What the task requires -
All lines holding the word "padding" should be located in the records and copied.

[Web page edit records]
=== Section Start ===

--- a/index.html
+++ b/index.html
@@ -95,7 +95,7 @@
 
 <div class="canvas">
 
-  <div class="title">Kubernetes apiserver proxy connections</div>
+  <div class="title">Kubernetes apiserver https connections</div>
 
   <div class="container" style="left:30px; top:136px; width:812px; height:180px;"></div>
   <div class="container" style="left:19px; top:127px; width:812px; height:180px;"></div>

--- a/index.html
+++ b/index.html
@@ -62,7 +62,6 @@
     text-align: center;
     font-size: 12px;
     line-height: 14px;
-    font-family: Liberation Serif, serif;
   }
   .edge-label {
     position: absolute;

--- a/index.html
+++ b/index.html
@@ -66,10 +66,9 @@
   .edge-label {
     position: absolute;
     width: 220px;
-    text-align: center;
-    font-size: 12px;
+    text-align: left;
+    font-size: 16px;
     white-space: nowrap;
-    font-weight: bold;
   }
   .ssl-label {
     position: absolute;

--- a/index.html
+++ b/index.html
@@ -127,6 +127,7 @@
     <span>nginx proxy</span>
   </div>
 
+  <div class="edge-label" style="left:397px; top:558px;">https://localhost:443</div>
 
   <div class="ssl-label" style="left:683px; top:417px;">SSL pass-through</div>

=== Section End ===
=== Section Start ===

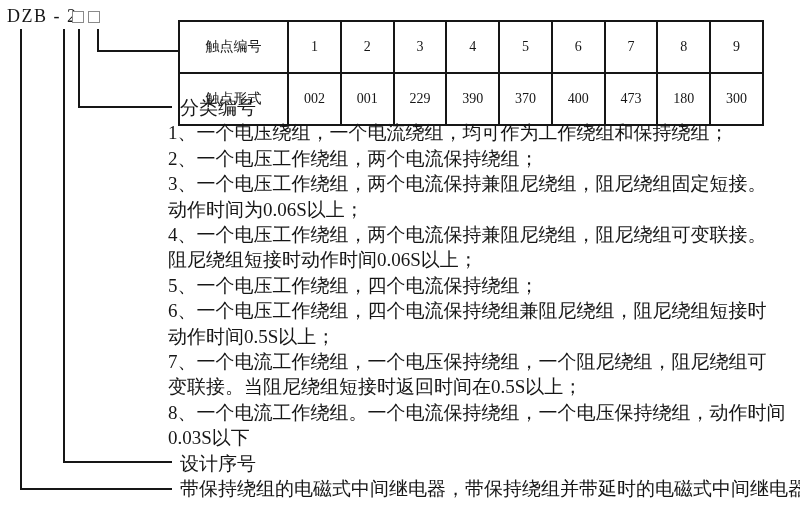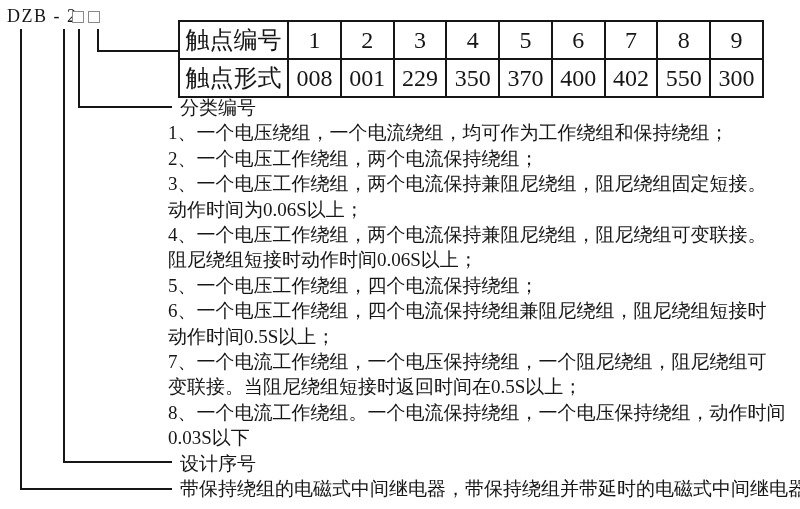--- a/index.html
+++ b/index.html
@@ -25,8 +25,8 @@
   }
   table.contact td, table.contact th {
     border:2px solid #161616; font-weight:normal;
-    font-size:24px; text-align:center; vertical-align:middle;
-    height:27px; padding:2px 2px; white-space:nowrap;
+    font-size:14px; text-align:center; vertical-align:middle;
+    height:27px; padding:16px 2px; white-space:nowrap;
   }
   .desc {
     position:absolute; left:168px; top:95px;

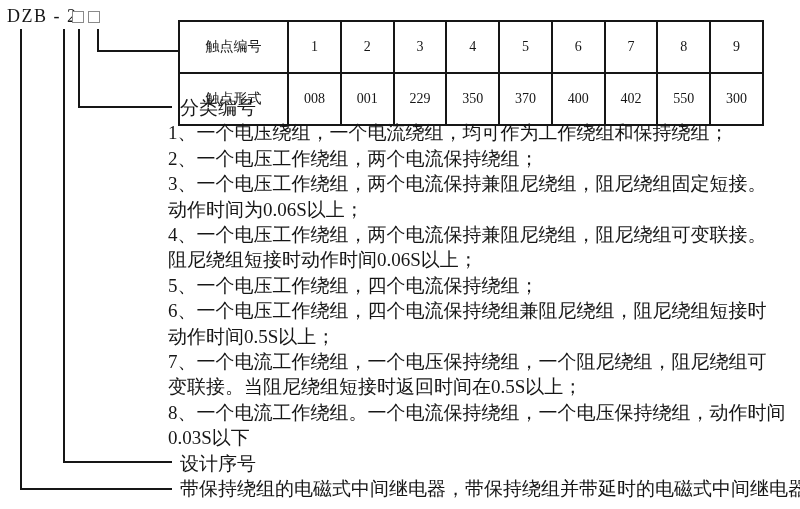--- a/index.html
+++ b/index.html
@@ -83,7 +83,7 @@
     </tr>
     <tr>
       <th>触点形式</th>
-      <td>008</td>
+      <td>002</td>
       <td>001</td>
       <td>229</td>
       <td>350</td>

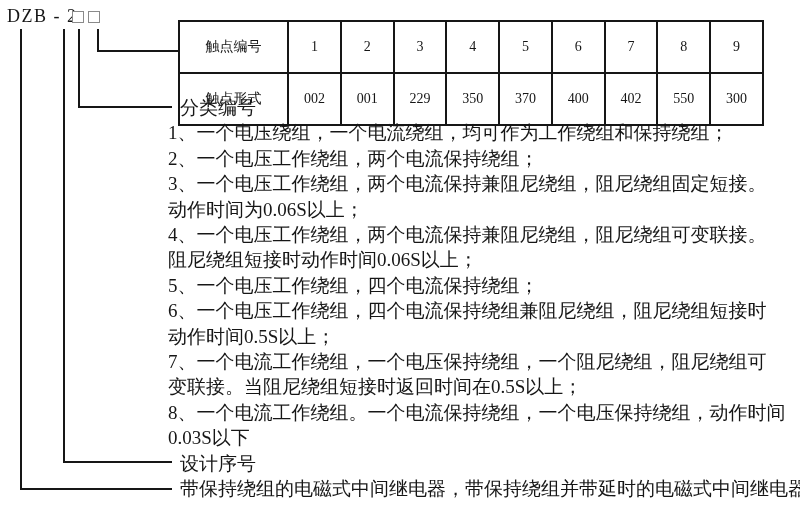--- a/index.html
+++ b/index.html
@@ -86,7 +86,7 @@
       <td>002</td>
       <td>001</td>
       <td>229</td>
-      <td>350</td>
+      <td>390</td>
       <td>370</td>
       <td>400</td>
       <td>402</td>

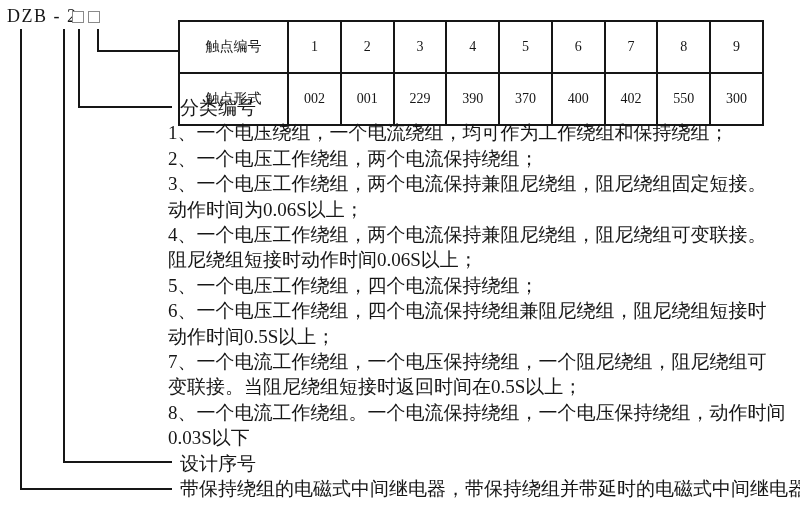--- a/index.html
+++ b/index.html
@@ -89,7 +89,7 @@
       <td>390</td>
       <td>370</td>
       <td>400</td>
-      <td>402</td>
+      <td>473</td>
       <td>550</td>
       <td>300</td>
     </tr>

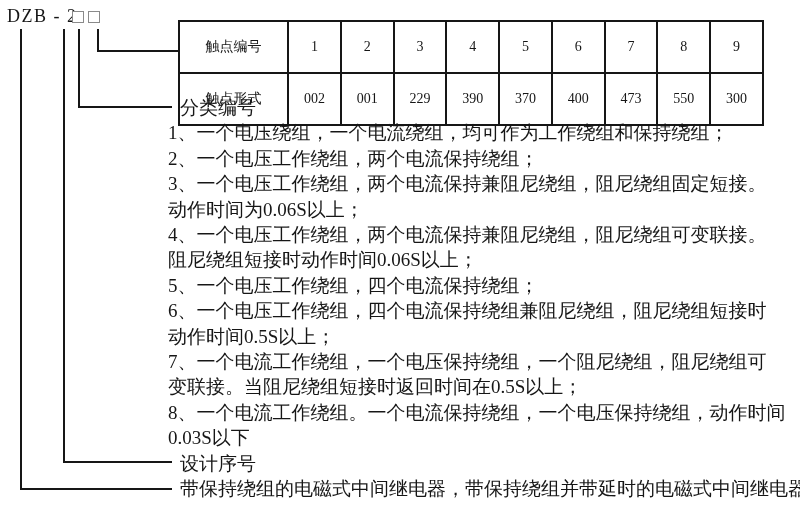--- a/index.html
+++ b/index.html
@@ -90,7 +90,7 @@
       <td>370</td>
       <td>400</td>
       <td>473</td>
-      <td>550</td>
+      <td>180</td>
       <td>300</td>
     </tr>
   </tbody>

=== Section End ===

Response to this exercise -
-    height:27px; padding:2px 2px; white-space:nowrap;
+    height:27px; padding:16px 2px; white-space:nowrap;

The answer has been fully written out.